General Lester L. Lyles (born April 20, 1946) is a retired four-star general in the United States Air Force (USAF). He served as Vice Chief of Staff of the United States Air Force, and Commander, Air Force Materiel Command, Wright-Patterson Air Force Base, Ohio. After retirement from the USAF in 2003, he became a company director for General Dynamics, DPL Inc., KBR, Inc., Precision Castparts Corp., MTC Technologies, Battelle Memorial Institute and USAA. Lyles is also a trustee of Analytic Services and a managing partner of Four Seasons Ventures, LLC.

==Biography==
Lyles entered the USAF in 1968 as a distinguished graduate of the Air Force ROTC program.
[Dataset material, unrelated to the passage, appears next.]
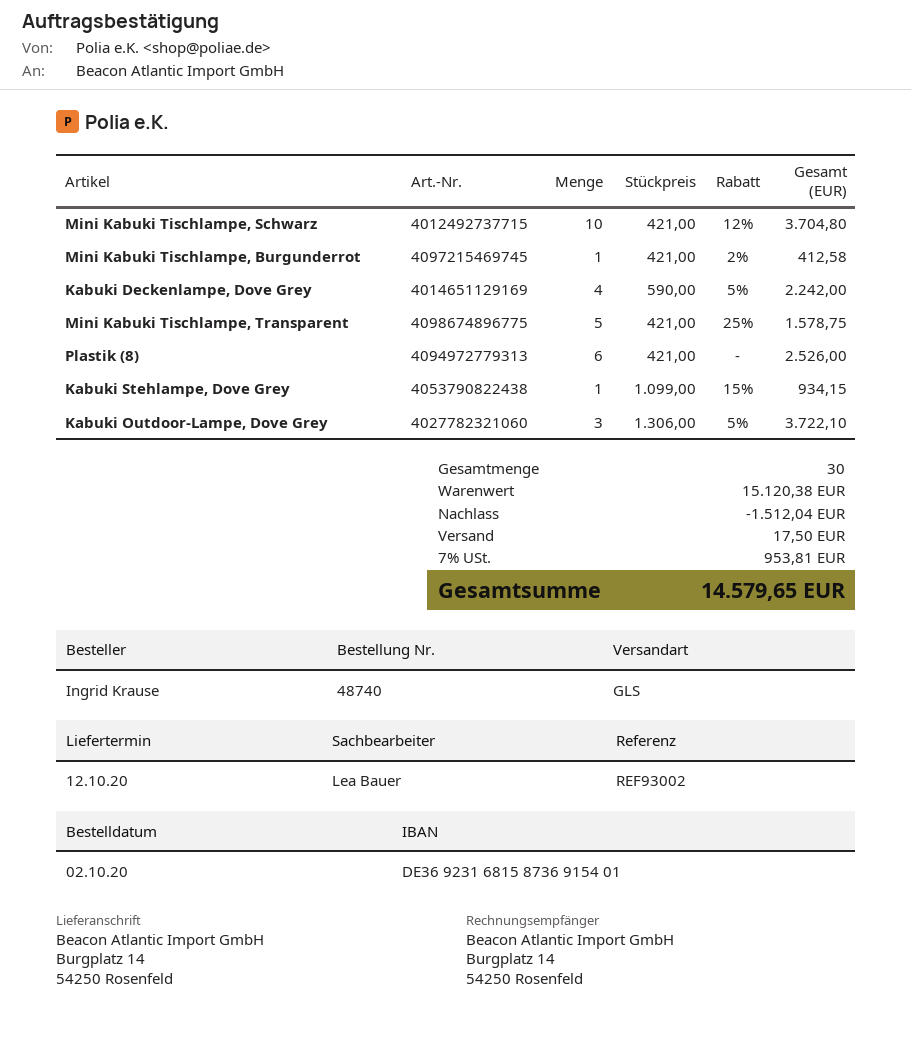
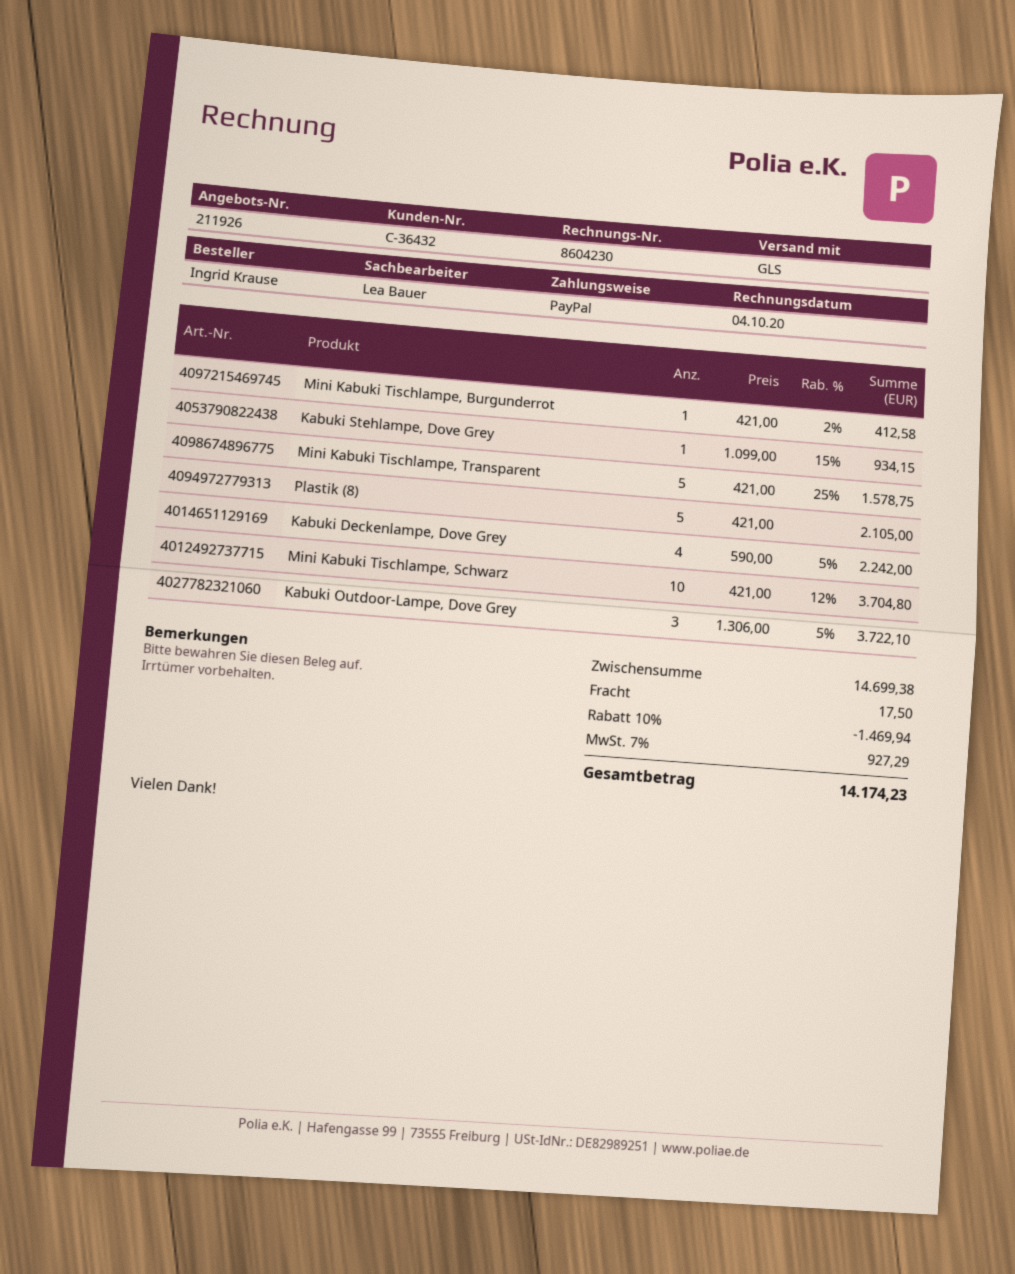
Plastik (8): 6 x 421.00 = 2526.00 -> 5 x 421.00 = 2105.00
subtotal: 15120.38 -> 14699.38
discount: 1512.04 -> 1469.94
tax: 7% = 953.81 -> 7% = 927.29
total: 14579.65 -> 14174.23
He served in various assignments, including Program Element Monitor of the Short-Range Attack Missile at USAF Headquarters in 1974, and as special assistant and aide-de-camp to the commander of Air Force Systems Command (AFSC) in 1978. In 1981 he was assigned to Wright-Patterson AFB as avionics division chief in the F-16 Systems Program Office. He has served as director of tactical aircraft systems at AFSC headquarters and as director of the Medium-Launch Vehicles Program and Space-Launch Systems offices.

Lyles became AFSC headquarters' assistant deputy chief of staff for requirements in 1989, and deputy chief of staff for requirements in 1990. In 1992 he became vice commander of Ogden Air Logistics Center, Hill AFB, Utah. He served as Commander of the center from 1993 until 1994, then was assigned to command the Space and Missile Systems Center at Los Angeles AFB, Calif., until 1996. Lyles became the director of the Ballistic Missile Defense Organization in 1996. In May 1999, he was assigned as vice chief of staff at Headquarters U.S. Air Force. He assumed command of Air Force Materiel Command in April 2000. Lyles retired from the air force on October 1, 2003.

Lyles was a member of The President's Commission on U.S. Space Policy. He chairs the "Rationale and Goals of the U.S. Civil Space Program" committee of the United States National Academies. In May 2009 he was named a member Review of United States Human Space Flight Plans Committee, an independent review requested by the Office of Science and Technology Policy. The same year he was appointed to the Defense Science Board, a committee of civilian experts appointed to advise the U.S. Department of Defense on scientific and technical matters. As of December 2013, he continues to serve as its vice chairman. In December 2009, General Lyles was appointed to the President's Intelligence Advisory Board by the White House.

On January 22, 2013, General Lyles was named chairman of the board of directors for USAA having been a USAA member since 1968 and a member of the board of directors since 2004. General Lyles completed his final term as chairman in August 2019 after nearly seven years in the role and left USAA's board of directors after 15 years of dedicated service.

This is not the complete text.